According to the 2022 State of the World’s Birds report, 49% of the globe’s ~11,000 bird species are decreasing while just 6% are increasing, representing dire losses of avian biodiversity. 38% are currently stable. But stability offers limited assurance, as formerly secure species like Atlantic Puffins rapidly nosedive into danger. Already, 12% of the world’s birds hover at imminent risk of extinction from deforestation and other factors. Urgent conservation action is needed to preserve diverse, vibrant bird populations worldwide.

The Plight of the Atlantic Puffin Warns More Perils Ahead  

After near 19th century extinction and restoration success, Atlantic puffins were thriving until recently. But climate-induced warming and fish prey loss have now designated these species as vulnerable. European colonies face collapse, demonstrating even conservation victories risk reversal without thoughtful stewardship of birds and environment together. If the fate of puffins in a changing climate is any indicator, many species may struggle through future migration journeys.  

Spotlighting such adaptable ducks as migration protagonists is rather ironic, given Mallards are themselves exhibiting fresh population declines. The 2023 breeding survey uncovered an 18% drop from 2022, likely reflecting deteriorating wetland habitats and disruptive weather patterns from climate change.

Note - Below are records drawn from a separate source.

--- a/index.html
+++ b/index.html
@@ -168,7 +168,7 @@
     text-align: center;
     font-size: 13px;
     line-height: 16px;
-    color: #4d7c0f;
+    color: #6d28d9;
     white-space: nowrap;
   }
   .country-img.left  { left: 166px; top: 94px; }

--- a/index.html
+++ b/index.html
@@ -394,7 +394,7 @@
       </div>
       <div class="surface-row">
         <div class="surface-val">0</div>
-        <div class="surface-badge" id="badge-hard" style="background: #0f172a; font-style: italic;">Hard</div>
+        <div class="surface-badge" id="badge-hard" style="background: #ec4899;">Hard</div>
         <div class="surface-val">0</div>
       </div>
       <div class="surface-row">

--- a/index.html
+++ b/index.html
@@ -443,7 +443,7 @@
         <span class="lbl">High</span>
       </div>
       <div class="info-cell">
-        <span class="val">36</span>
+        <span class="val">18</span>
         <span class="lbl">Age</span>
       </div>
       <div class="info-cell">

Even such a common species warrants more conservation attention in light of unexpected plunges.  

Time to Replace Mirth With Meaningful Action

As family films like Migration employ bird odysseys simply for amusement, stark and steady avian population crashes convey an urgent counterpoint. With nearly 3 in 10 birds lost in recent decades, preserving habitats along entire migration routes is crucial. More broadly, addressing climate change, plastic pollution, and additional threats birds and other wildlife face will require societal commitment for species to migrate safely into the future.

Conclusion

While Migration playfully depicts ducks embarking on a lighthearted migratory lark, the bigger picture for birds worldwide is no laughing matter. As the film’s comedy makes clear, migration serves an important ecological role for birds to access better habitats and resources. However, escalating human-driven threats gravely undermine successful journeys each year. Widespread bird population declines across North America and the globe signal ecosystems dangerously out of balance.

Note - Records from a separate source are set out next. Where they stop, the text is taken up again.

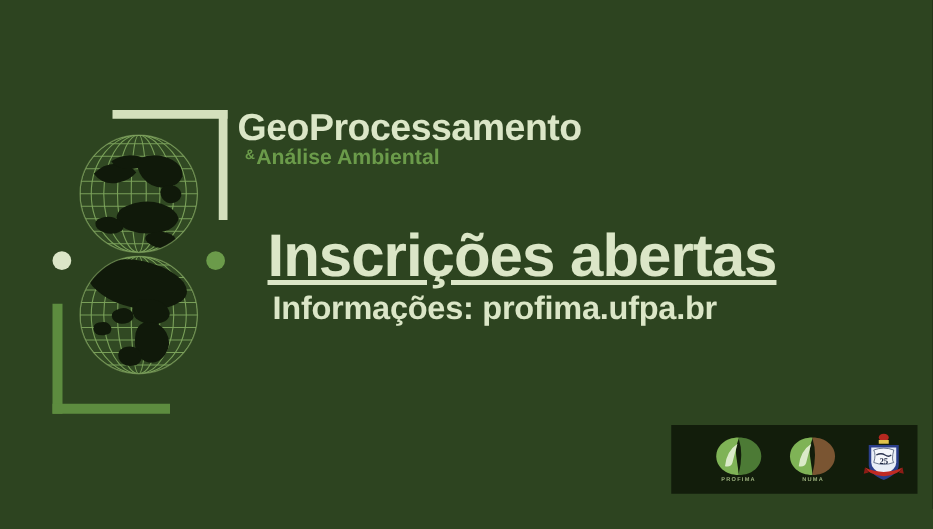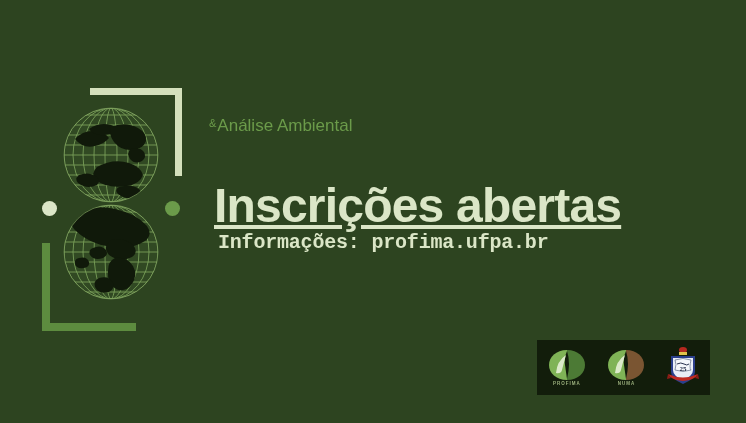--- a/index.html
+++ b/index.html
@@ -251,6 +251,7 @@
   </div>
 
 
+  <div id="title-geoprocessamento">GeoProcessamento</div>
 
   <div id="subtitle-analise">
     <span class="amp">&amp;</span><span>Análise Ambiental</span>

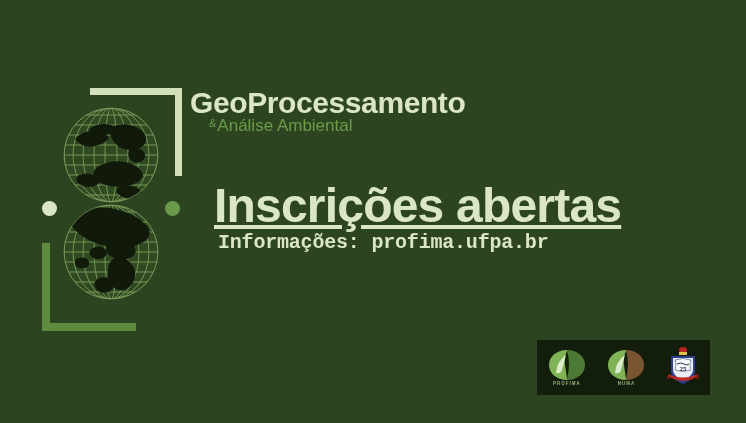--- a/index.html
+++ b/index.html
@@ -86,9 +86,9 @@
   }
   #subtitle-analise {
     position: absolute;
-    left: 209px; top: 117px;
+    left: 196px; top: 117px;
     font-size: 17px;
-    font-weight: 400;
+    font-weight: 700;
     color: #6b9b4a;
     line-height: 1;
     white-space: nowrap;

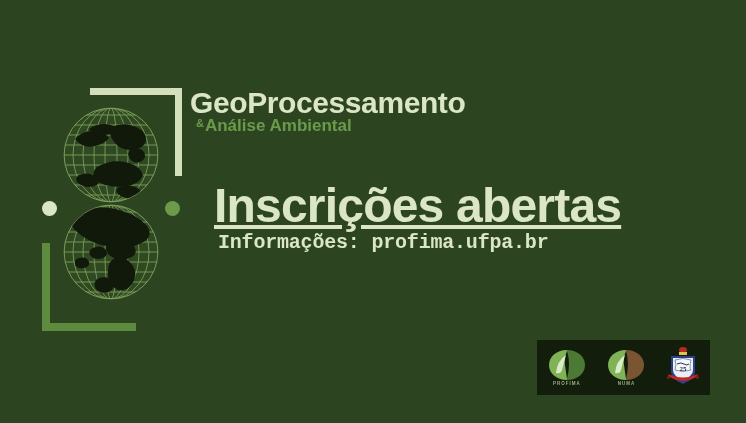--- a/index.html
+++ b/index.html
@@ -113,13 +113,12 @@
   #info-line {
     position: absolute;
     left: 218px; top: 233px;
-    font-size: 20px;
+    font-size: 26px;
     font-weight: 700;
     letter-spacing: -0.2px;
     color: #dbe6c7;
     line-height: 1;
     white-space: nowrap;
-    font-family: Liberation Mono, monospace;
   }
 
   

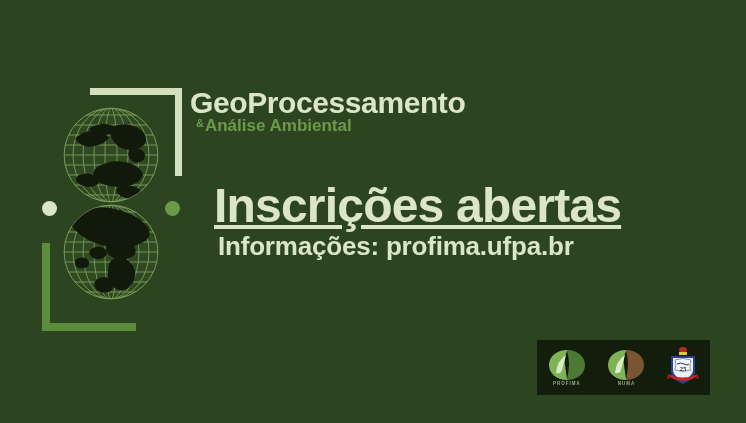--- a/index.html
+++ b/index.html
@@ -130,6 +130,7 @@
     display: flex;
     align-items: center;
     justify-content: space-around;
+    padding-left: 24px;
   }
   .logo-item {
     display: flex;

Without thoughtful conservation to protect habitats and address leading causes of avian mortality, the world risks losing billions more migratory songbirds, raptors, and waterfowl. The whimsy of animated ducks can still spark valuable conversations about intensifying pressures birds navigate during epic seasonal voyages. But preserving our planet’s amazing migratory avifauna will require swiftly moving beyond mirth to meaningful action.